■ Work to be completed
For this task, output exactly the lines of the material below starting at the line with "[243,269,1142,288] [107,291,935,310] webpack" and ending at the line with "[512,71,631,85] dev:watch or"; pictures are to be excluded.

■ Task material
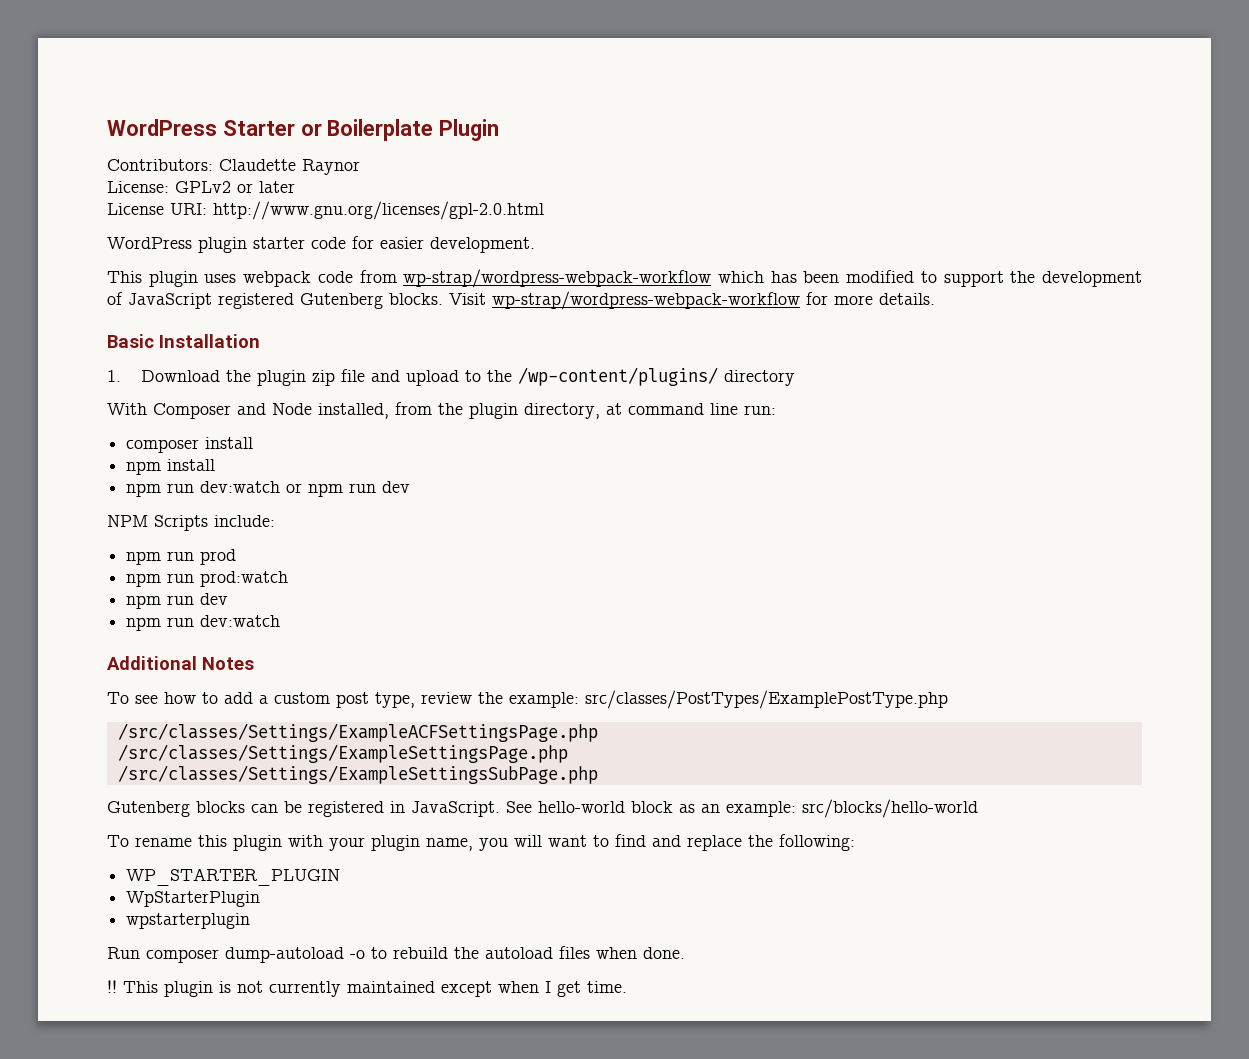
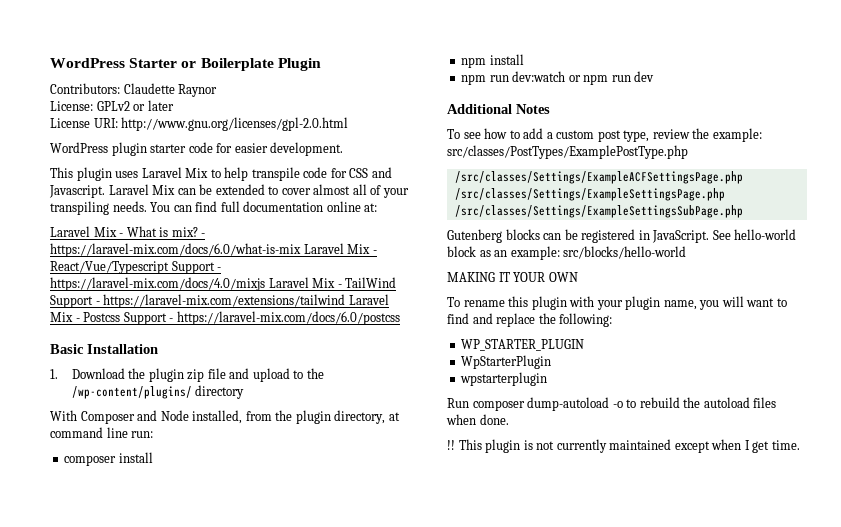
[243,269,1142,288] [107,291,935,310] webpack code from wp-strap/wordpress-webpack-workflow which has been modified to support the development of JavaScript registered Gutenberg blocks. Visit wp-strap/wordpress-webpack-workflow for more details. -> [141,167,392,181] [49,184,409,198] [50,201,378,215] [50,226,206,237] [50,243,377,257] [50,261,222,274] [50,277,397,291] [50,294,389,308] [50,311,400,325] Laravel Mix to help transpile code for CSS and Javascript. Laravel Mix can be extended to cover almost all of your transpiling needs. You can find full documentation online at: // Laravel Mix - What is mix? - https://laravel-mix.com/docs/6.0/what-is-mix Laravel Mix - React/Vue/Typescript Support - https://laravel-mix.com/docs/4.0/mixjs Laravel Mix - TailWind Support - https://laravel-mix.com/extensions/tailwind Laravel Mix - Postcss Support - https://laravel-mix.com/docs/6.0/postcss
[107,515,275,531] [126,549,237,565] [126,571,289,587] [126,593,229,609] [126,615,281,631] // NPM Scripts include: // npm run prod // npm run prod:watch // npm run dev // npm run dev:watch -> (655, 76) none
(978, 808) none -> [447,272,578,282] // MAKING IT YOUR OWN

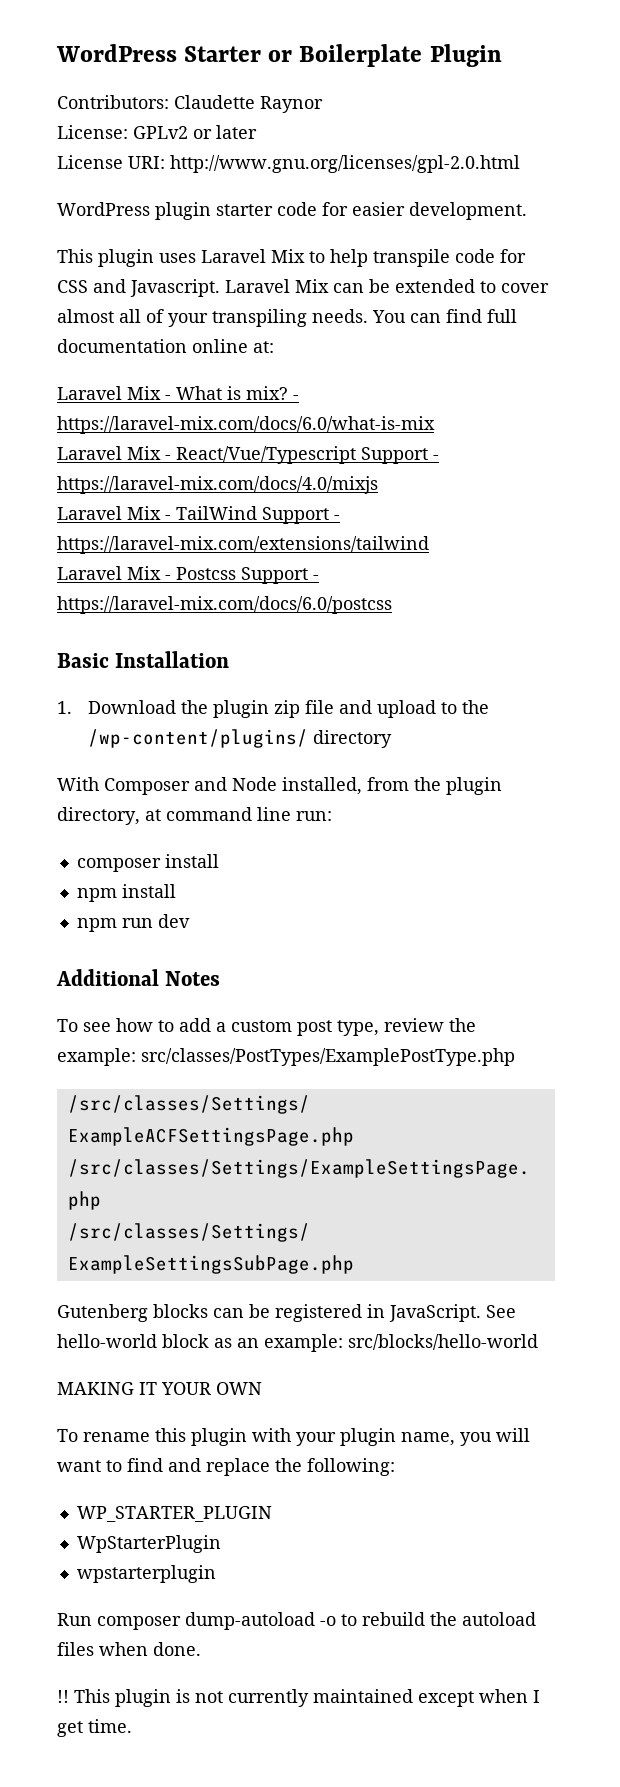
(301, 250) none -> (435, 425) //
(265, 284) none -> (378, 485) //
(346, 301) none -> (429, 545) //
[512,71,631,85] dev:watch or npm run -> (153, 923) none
...
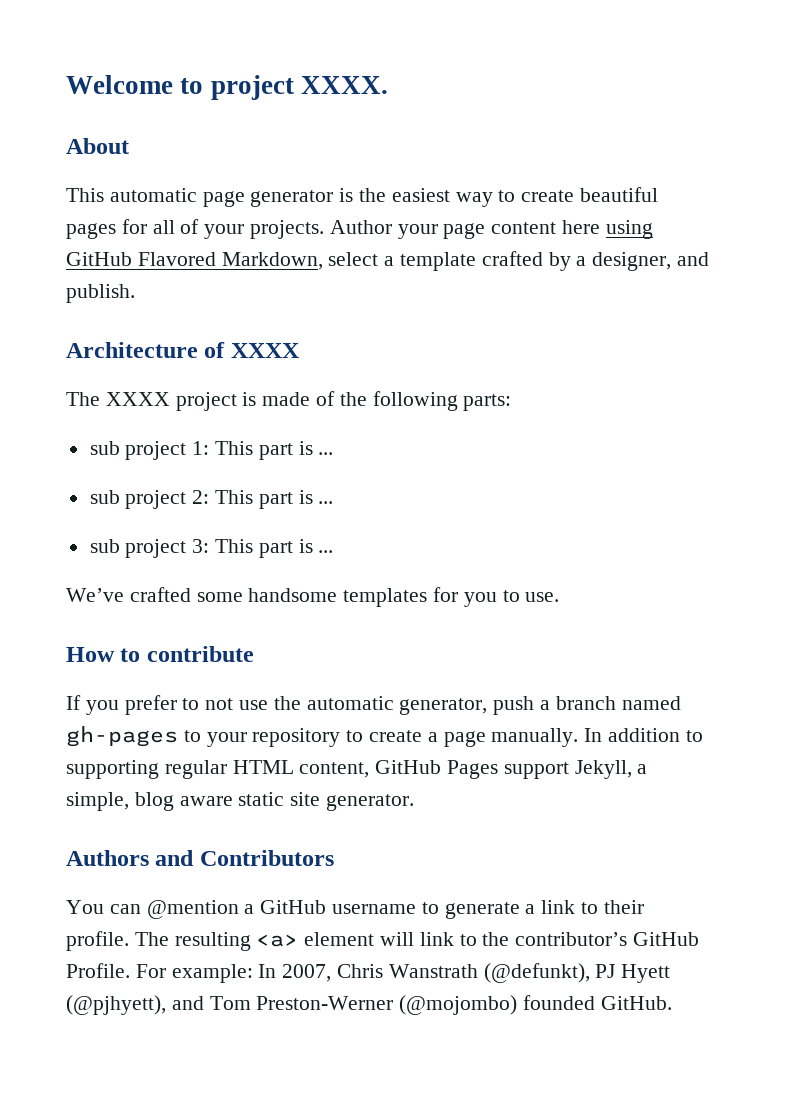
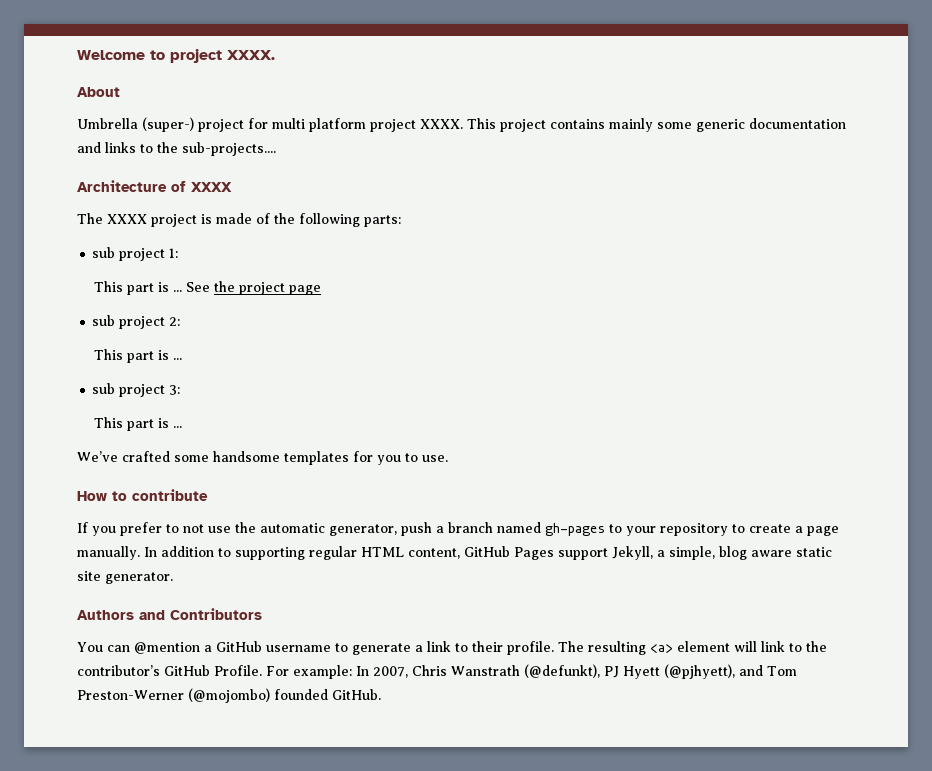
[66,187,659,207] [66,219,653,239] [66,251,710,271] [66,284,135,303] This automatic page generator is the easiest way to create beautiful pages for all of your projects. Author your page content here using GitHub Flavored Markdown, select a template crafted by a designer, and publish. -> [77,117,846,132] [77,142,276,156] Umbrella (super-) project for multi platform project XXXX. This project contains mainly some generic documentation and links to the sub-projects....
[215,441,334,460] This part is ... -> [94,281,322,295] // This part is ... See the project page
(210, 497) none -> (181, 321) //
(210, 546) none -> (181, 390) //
==
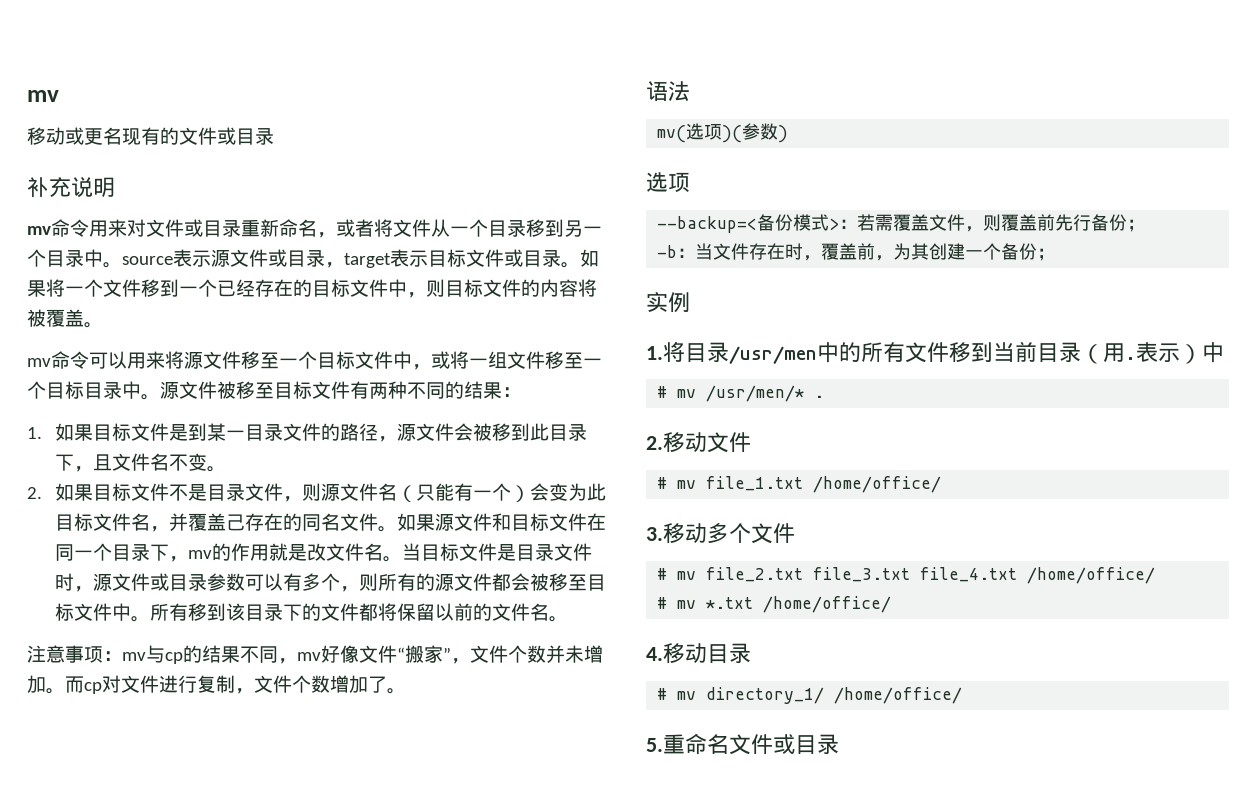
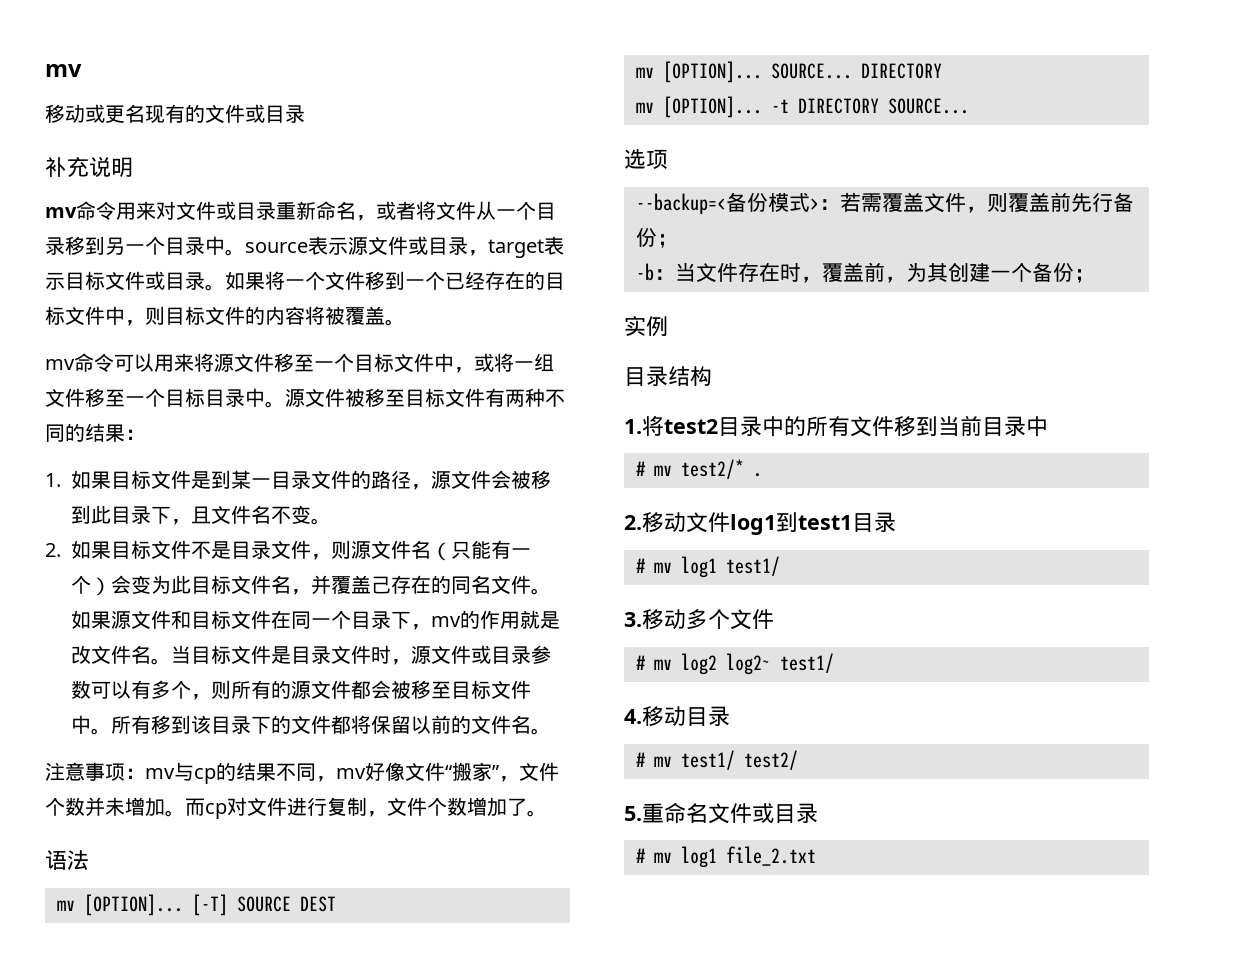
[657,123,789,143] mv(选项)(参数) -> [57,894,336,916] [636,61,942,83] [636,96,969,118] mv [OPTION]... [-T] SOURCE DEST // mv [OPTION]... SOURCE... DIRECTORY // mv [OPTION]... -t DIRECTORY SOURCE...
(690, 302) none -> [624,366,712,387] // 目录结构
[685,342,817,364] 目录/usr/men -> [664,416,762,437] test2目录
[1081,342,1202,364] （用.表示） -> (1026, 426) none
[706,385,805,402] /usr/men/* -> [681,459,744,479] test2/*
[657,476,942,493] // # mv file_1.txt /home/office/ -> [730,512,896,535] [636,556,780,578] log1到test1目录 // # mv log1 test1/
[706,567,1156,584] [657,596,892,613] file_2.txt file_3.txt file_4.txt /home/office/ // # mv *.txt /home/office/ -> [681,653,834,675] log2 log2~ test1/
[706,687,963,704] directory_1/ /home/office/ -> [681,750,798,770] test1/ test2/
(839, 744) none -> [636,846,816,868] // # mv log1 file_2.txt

■ Reply to the exercise
[243,269,1142,288] [107,291,935,310] webpack code from wp-strap/wordpress-webpack-workflow which has been modified to support the development of JavaScript registered Gutenberg blocks. Visit wp-strap/wordpress-webpack-workflow for more details. -> [141,167,392,181] [49,184,409,198] [50,201,378,215] [50,226,206,237] [50,243,377,257] [50,261,222,274] [50,277,397,291] [50,294,389,308] [50,311,400,325] Laravel Mix to help transpile code for CSS and Javascript. Laravel Mix can be extended to cover almost all of your transpiling needs. You can find full documentation online at: // Laravel Mix - What is mix? - https://laravel-mix.com/docs/6.0/what-is-mix Laravel Mix - React/Vue/Typescript Support - https://laravel-mix.com/docs/4.0/mixjs Laravel Mix - TailWind Support - https://laravel-mix.com/extensions/tailwind Laravel Mix - Postcss Support - https://laravel-mix.com/docs/6.0/postcss
[107,515,275,531] [126,549,237,565] [126,571,289,587] [126,593,229,609] [126,615,281,631] // NPM Scripts include: // npm run prod // npm run prod:watch // npm run dev // npm run dev:watch -> (655, 76) none
(978, 808) none -> [447,272,578,282] // MAKING IT YOUR OWN

(301, 250) none -> (435, 425) //
(265, 284) none -> (378, 485) //
(346, 301) none -> (429, 545) //
[512,71,631,85] dev:watch or npm run -> (153, 923) none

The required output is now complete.